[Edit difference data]
== == ==

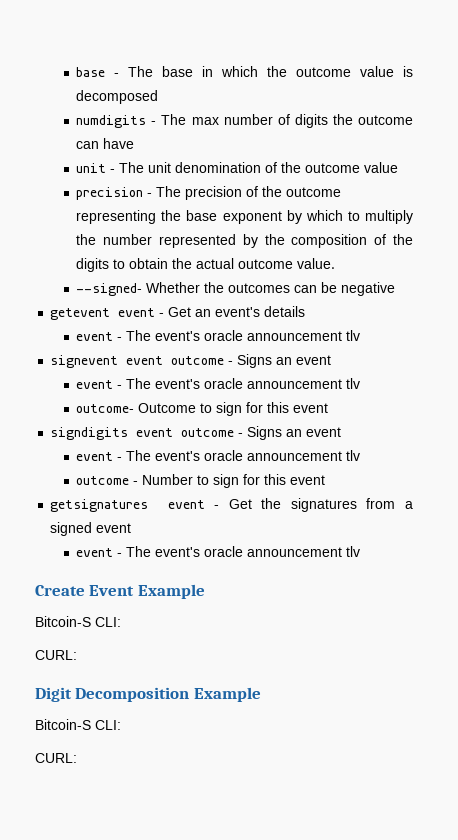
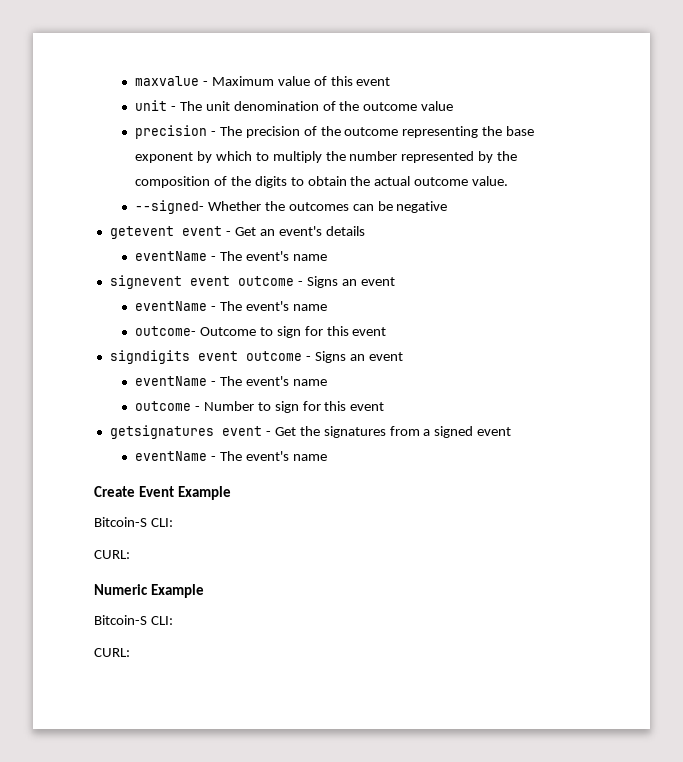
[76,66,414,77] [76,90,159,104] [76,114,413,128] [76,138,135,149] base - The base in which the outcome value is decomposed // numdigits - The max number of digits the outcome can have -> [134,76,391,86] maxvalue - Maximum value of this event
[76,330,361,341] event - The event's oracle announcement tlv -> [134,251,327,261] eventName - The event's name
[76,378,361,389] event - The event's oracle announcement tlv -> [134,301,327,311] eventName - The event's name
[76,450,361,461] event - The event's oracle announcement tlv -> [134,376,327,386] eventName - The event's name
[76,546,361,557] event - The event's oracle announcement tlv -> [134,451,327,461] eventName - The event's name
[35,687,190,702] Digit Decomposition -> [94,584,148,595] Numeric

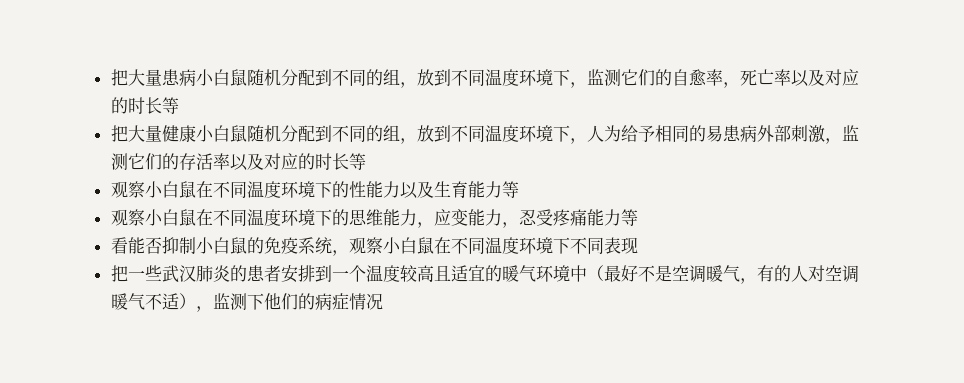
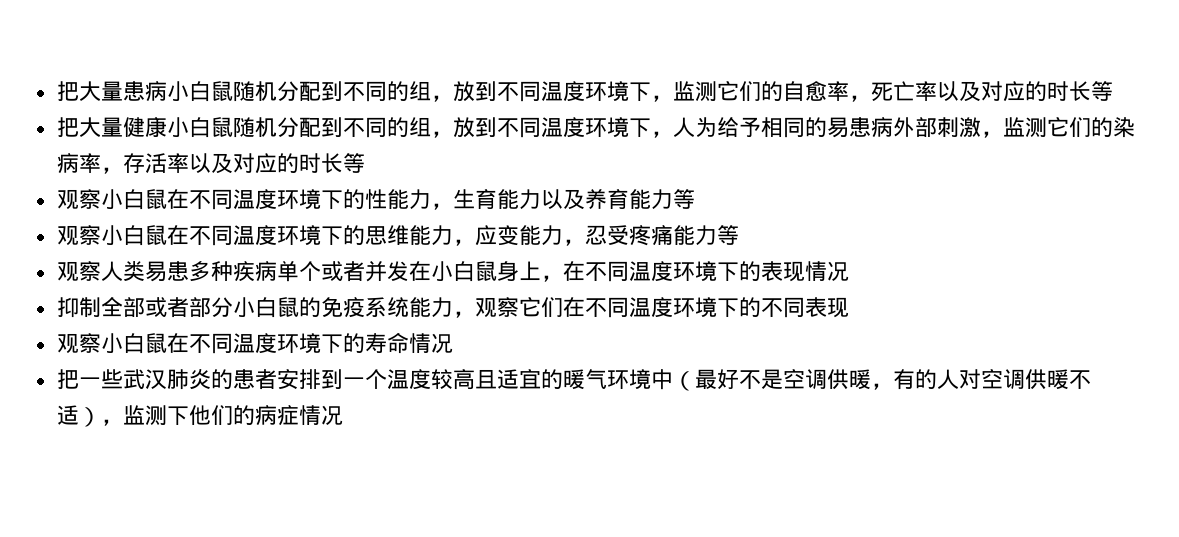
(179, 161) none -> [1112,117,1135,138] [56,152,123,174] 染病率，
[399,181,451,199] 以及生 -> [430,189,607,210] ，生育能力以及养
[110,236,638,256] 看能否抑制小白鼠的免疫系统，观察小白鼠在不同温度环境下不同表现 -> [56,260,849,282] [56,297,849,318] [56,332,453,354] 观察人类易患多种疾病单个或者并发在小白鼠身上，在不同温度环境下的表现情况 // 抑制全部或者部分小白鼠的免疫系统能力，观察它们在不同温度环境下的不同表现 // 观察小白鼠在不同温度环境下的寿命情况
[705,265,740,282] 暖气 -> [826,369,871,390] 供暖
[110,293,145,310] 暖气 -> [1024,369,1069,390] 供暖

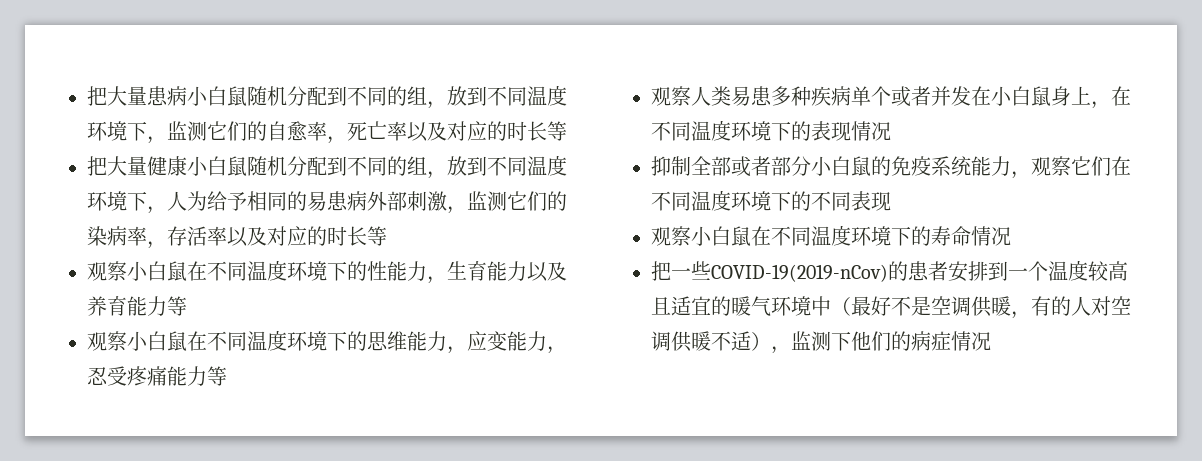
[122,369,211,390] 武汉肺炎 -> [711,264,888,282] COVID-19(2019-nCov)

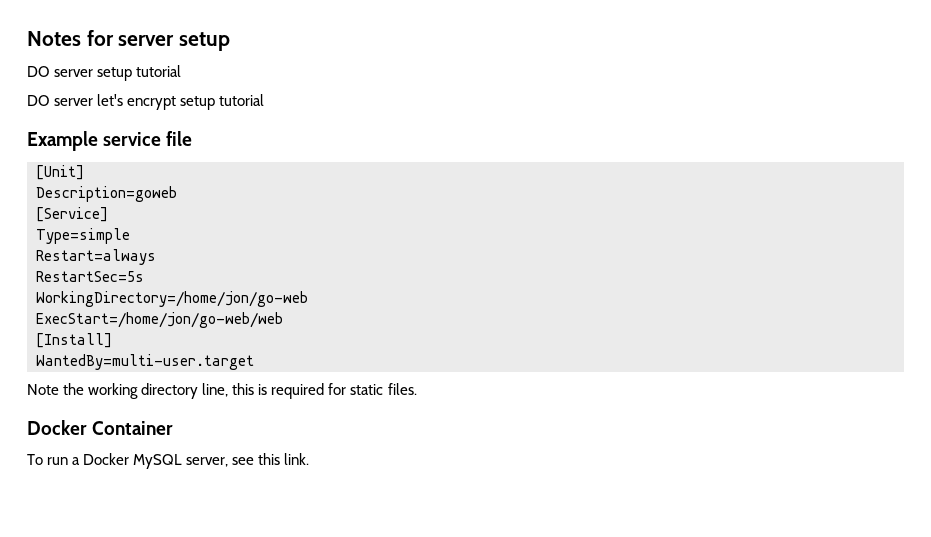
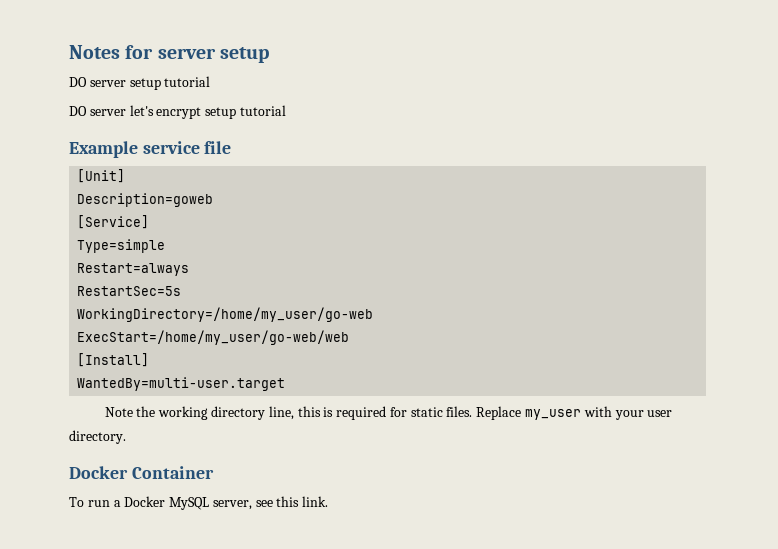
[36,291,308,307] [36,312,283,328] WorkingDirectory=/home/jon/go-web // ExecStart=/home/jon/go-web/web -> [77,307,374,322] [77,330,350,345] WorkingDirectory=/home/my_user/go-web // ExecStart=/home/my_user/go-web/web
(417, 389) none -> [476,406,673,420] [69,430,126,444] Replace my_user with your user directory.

== == ==

Task directions:
The entries above must be output exactly, with every image left out.

Solved problem:
[76,66,414,77] [76,90,159,104] [76,114,413,128] [76,138,135,149] base - The base in which the outcome value is decomposed // numdigits - The max number of digits the outcome can have -> [134,76,391,86] maxvalue - Maximum value of this event
[76,330,361,341] event - The event's oracle announcement tlv -> [134,251,327,261] eventName - The event's name
[76,378,361,389] event - The event's oracle announcement tlv -> [134,301,327,311] eventName - The event's name
[76,450,361,461] event - The event's oracle announcement tlv -> [134,376,327,386] eventName - The event's name
[76,546,361,557] event - The event's oracle announcement tlv -> [134,451,327,461] eventName - The event's name
[35,687,190,702] Digit Decomposition -> [94,584,148,595] Numeric

(179, 161) none -> [1112,117,1135,138] [56,152,123,174] 染病率，
[399,181,451,199] 以及生 -> [430,189,607,210] ，生育能力以及养
[110,236,638,256] 看能否抑制小白鼠的免疫系统，观察小白鼠在不同温度环境下不同表现 -> [56,260,849,282] [56,297,849,318] [56,332,453,354] 观察人类易患多种疾病单个或者并发在小白鼠身上，在不同温度环境下的表现情况 // 抑制全部或者部分小白鼠的免疫系统能力，观察它们在不同温度环境下的不同表现 // 观察小白鼠在不同温度环境下的寿命情况
[705,265,740,282] 暖气 -> [826,369,871,390] 供暖
[110,293,145,310] 暖气 -> [1024,369,1069,390] 供暖

[122,369,211,390] 武汉肺炎 -> [711,264,888,282] COVID-19(2019-nCov)

[36,291,308,307] [36,312,283,328] WorkingDirectory=/home/jon/go-web // ExecStart=/home/jon/go-web/web -> [77,307,374,322] [77,330,350,345] WorkingDirectory=/home/my_user/go-web // ExecStart=/home/my_user/go-web/web
(417, 389) none -> [476,406,673,420] [69,430,126,444] Replace my_user with your user directory.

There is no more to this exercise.